Advertising agency ready to find clients who want long term relationships
“We first had [customer relationship management] agencies, then the rise of the digital agency, the story was they were going to eat our lunch and take care of everything. What I see now is that clients need to have a truly holistic perspective on their entire business.
“We also attract a certain scale of customers. There will always be a role for freelancers for specialist agencies, but the scale of the client we work with, the full service solution only gets stronger.
The trend is reversing the separation of competencies into specialist agencies, which would require a brand to appoint a number of agencies from separate companies to cover various marketing needs.
Mr. Little said most of the large DDB Group clients use at least three of the agencies in their mix.
“We are able to look at and respond to the entire customer experience through a customer’s needs. It’s exciting, the way the briefs evolve, they’re more about business issues than marketing issues, ”he said.
Mr Little cited the agency‘s role in helping Volkswagen build its e-commerce strategy last year when lockdowns shut down dealerships, seeing cars being sold online perhaps for the first time.
DDB has long-standing relationships with a number of major brands operating in Australia. He has worked with McDonald’s for 50 years, Johnson&Johnson for 25 years, Volkswagen for 20 years and Westpac for 10 years.
“We are quite unique in our relationship with our customers. This year we are celebrating 50 years of McDonald’s … This also applies to our employees, almost every month we celebrate a 10 year anniversary, ”Mr. Little said.
“What this gives you is a very broad perspective and a different focus as a leader in the business.”
Mr. Little said that working at a company for longer, with long-term clients, gives a unique perspective on how to lead and work with brands.
“What we’ve seen over the past couple of years in Australia and New Zealand is their ability to consistently attract large clients to our group. Last year we drew Coles, we consolidated Johnson&Johnson and their 36 brands with the agency, we were able to consolidate all of McDonald’s activities into the agency and we were able to take over Netflix and LinkedIn, ”he said.

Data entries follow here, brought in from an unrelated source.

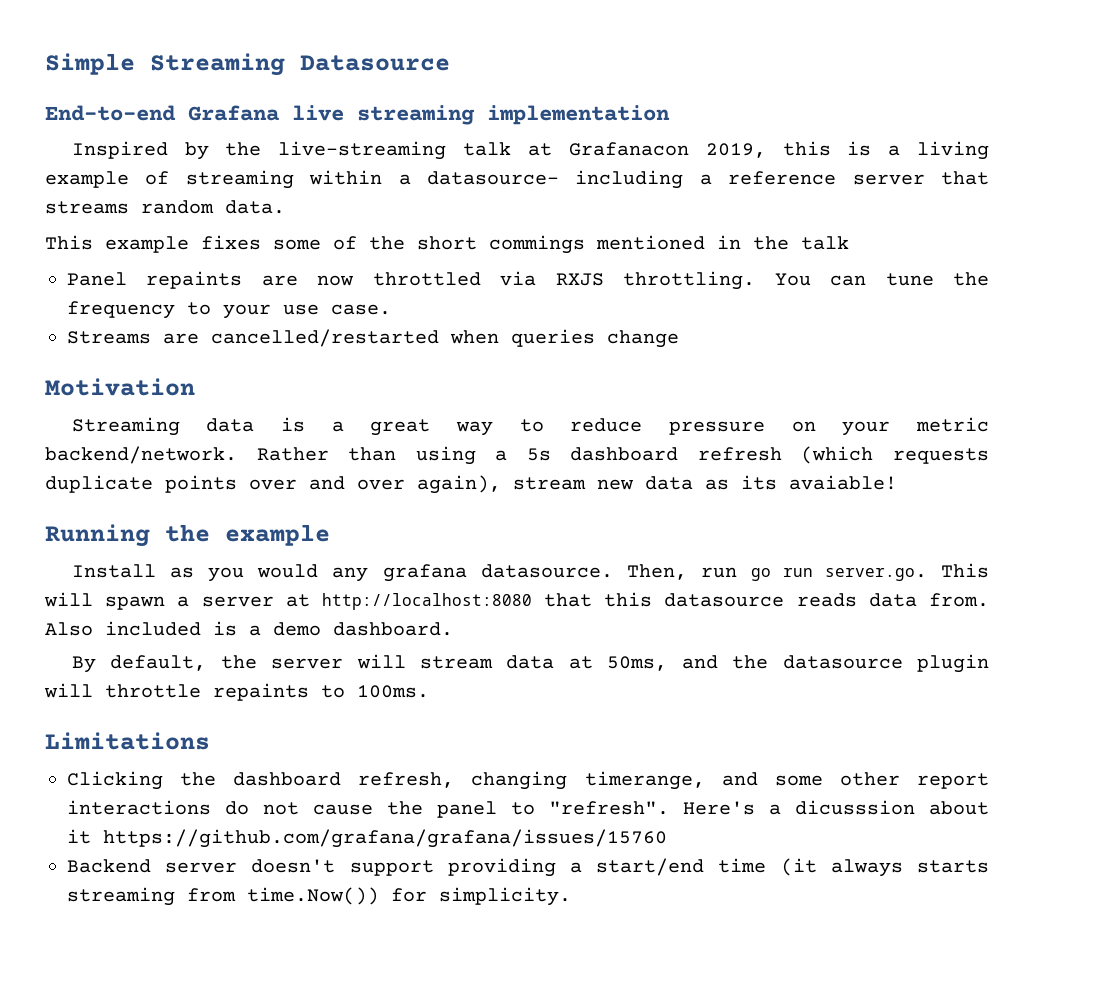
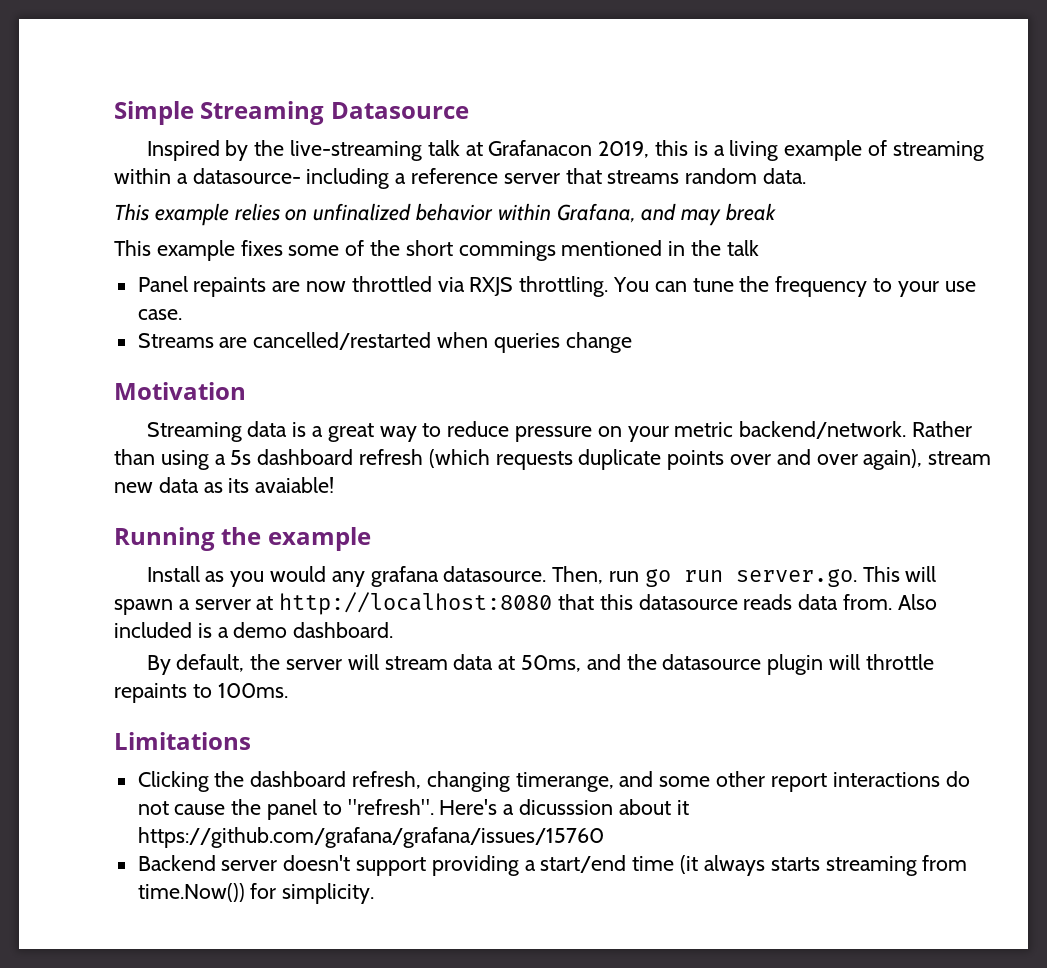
[45,105,670,125] // End-to-end Grafana live streaming implementation -> (469, 110) none
(285, 207) none -> [114,203,777,226] // This example relies on unfinalized behavior within Grafana, and may break

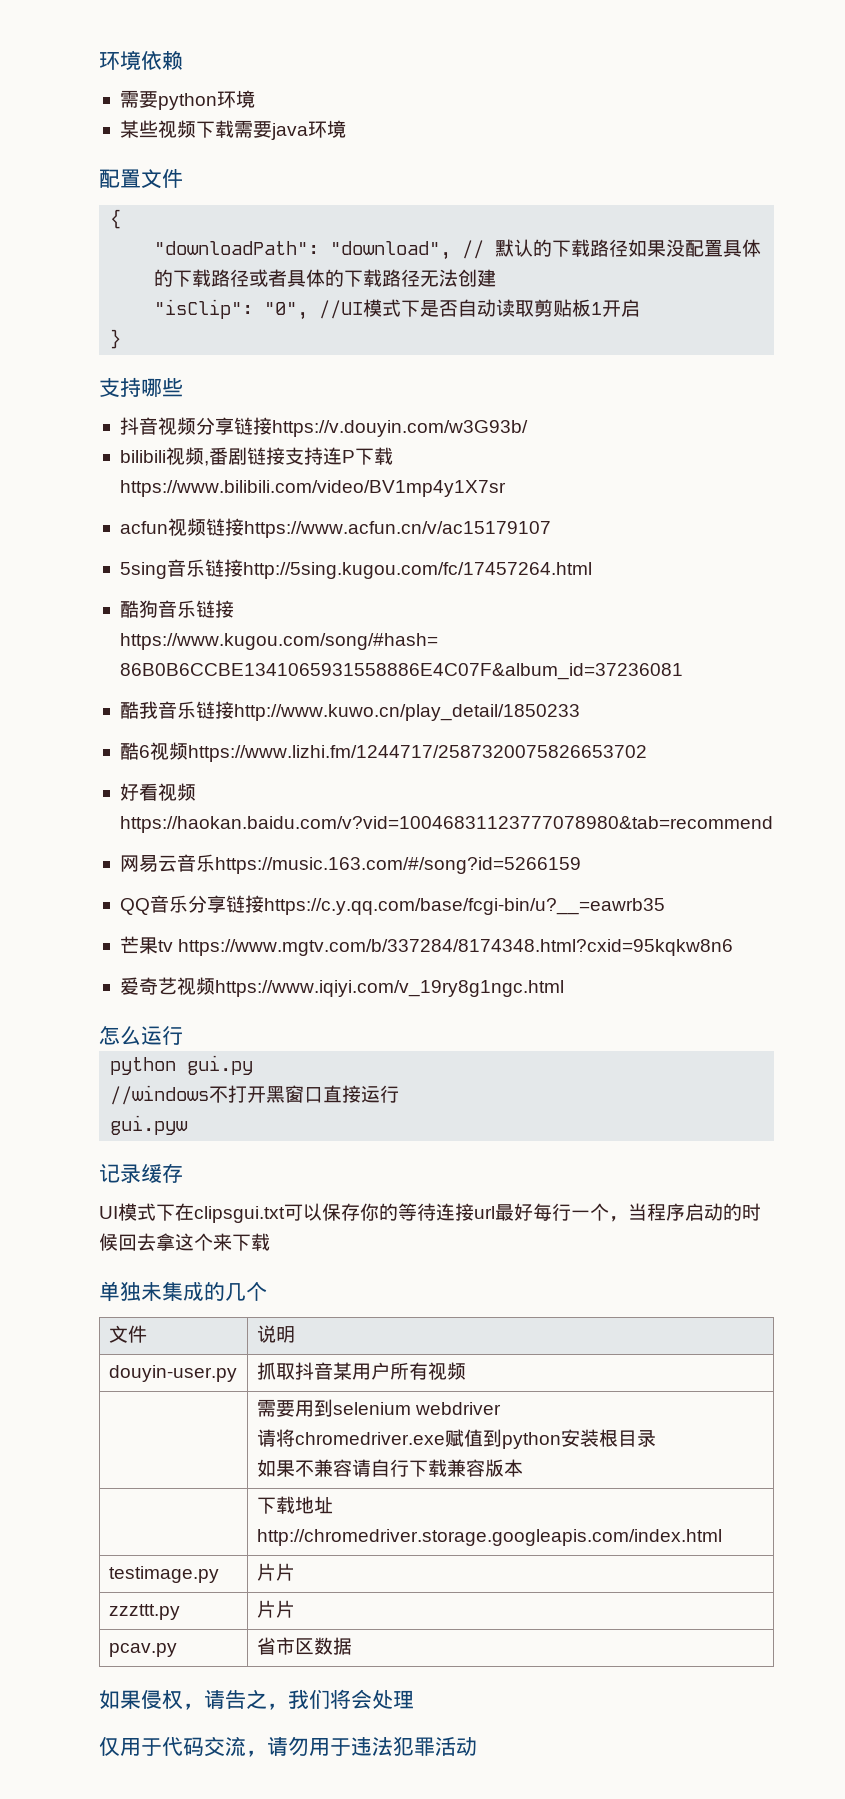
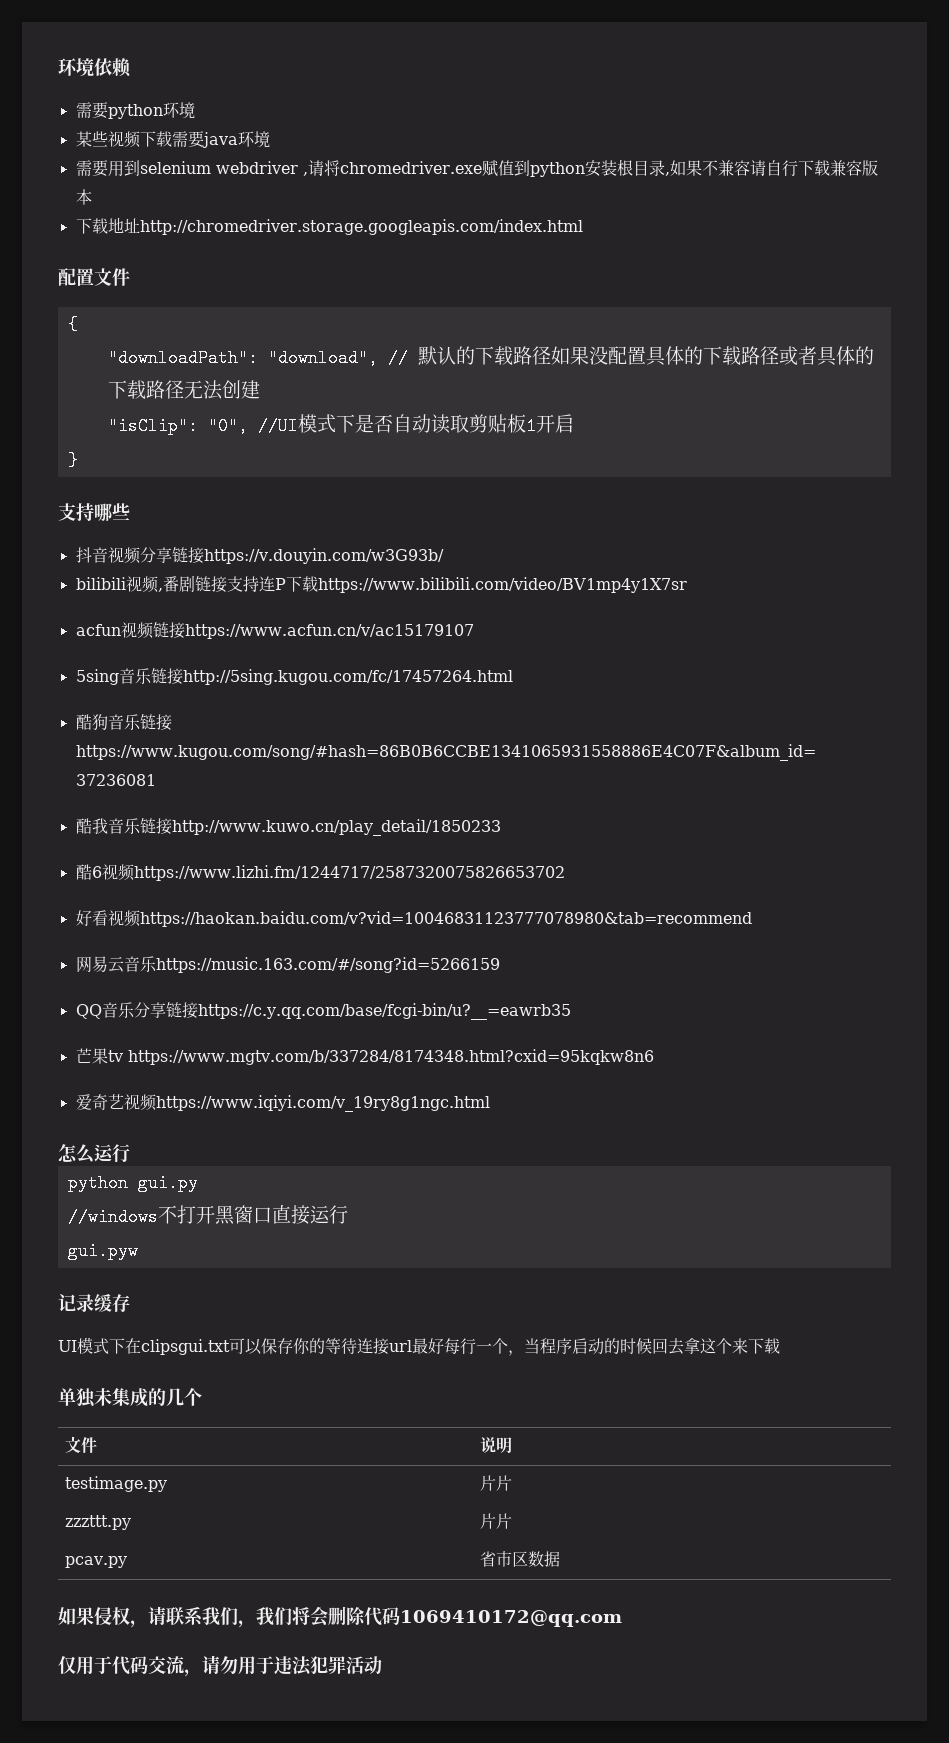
(346, 129) none -> [75,159,878,177] [75,189,92,205] [75,217,583,235] // 需要用到selenium webdriver ,请将chromedriver.exe赋值到python安装根目录,如果不兼容请自行下载兼容版本 // 下载地址http://chromedriver.storage.googleapis.com/index.html
[108,1365,237,1382] [256,1362,466,1380] [256,1399,501,1417] [256,1429,656,1449] [256,1459,523,1477] [256,1496,333,1514] [256,1529,722,1546] // douyin-user.py | 抓取抖音某用户所有视频 // | 需要用到selenium webdriver // 请将chromedriver.exe赋值到python安装根目录 // 如果不兼容请自行下载兼容版本 // | 下载地址http://chromedriver.storage.googleapis.com/index.html -> (513, 1445) none
[225,1690,267,1709] 告之 -> [166,1606,238,1626] 联系我们
[372,1689,414,1709] 处理 -> [328,1606,622,1627] 删除代码1069410172@qq.com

This means that when the agency is looking for new business, it focuses on what can turn out to be a long-term relationship – and the agency is proactive when it comes to finding new brands to work with.
“We don’t wait for the presentations to happen here, we identify the categories in which we would like to work, then we specifically identify the clients in those categories that we would like to work with and we have a multi-year approach to this business,” said Mr. Little.
“The mandate in the agency gives you this perspective on the long term compared to the short term and to make the pitch, without waiting for the pitch. “
As he enters the regional role, agencies in Australia and New Zealand will continue to seek new clients who complement their existing portfolio, Mr Little said.
Thanks to its aggressive new business activity, Little said the Australian agency performed well in 2020 despite the economic downturn from COVID-19, which led to a collapse in ad spending.
Australia’s advertising market contracted by $ 1.1 billion in 2020, with ad spend down 15%, according to figures from the Standard Media Index which tracks spending through media agencies but ignores spending direct.
“That’s why [Australia was] lucky last year that so much business was recorded that we were able to cope with any decline in our existing customers and that all of our staff were retained. We actually increased our revenue and EBIT last year. It was wonderful to see, ”he said.
New Zealand also put in an exceptional performance, he added.
“This region strikes above its weight. Each agency in our group is growing in Australia and New Zealand. We just have to continue this play.
Part of the strategy to continue growth in the region is to appoint DDB Sydney Managing Director Priya Patel as Managing Director of DDB Aotearoa New Zealand Group to replace outgoing CEO Justin Mowday and Creative Director Damon Stapleton, who left the ship to set up the regional office of The Apes from Accenture Interactive.
On his replacement, Mr Little said he has yet to make a decision on how to proceed, but expects it to be a very competitive process.
“The DDB business in Sydney should be a very, very popular role here, locally and internationally,” he said.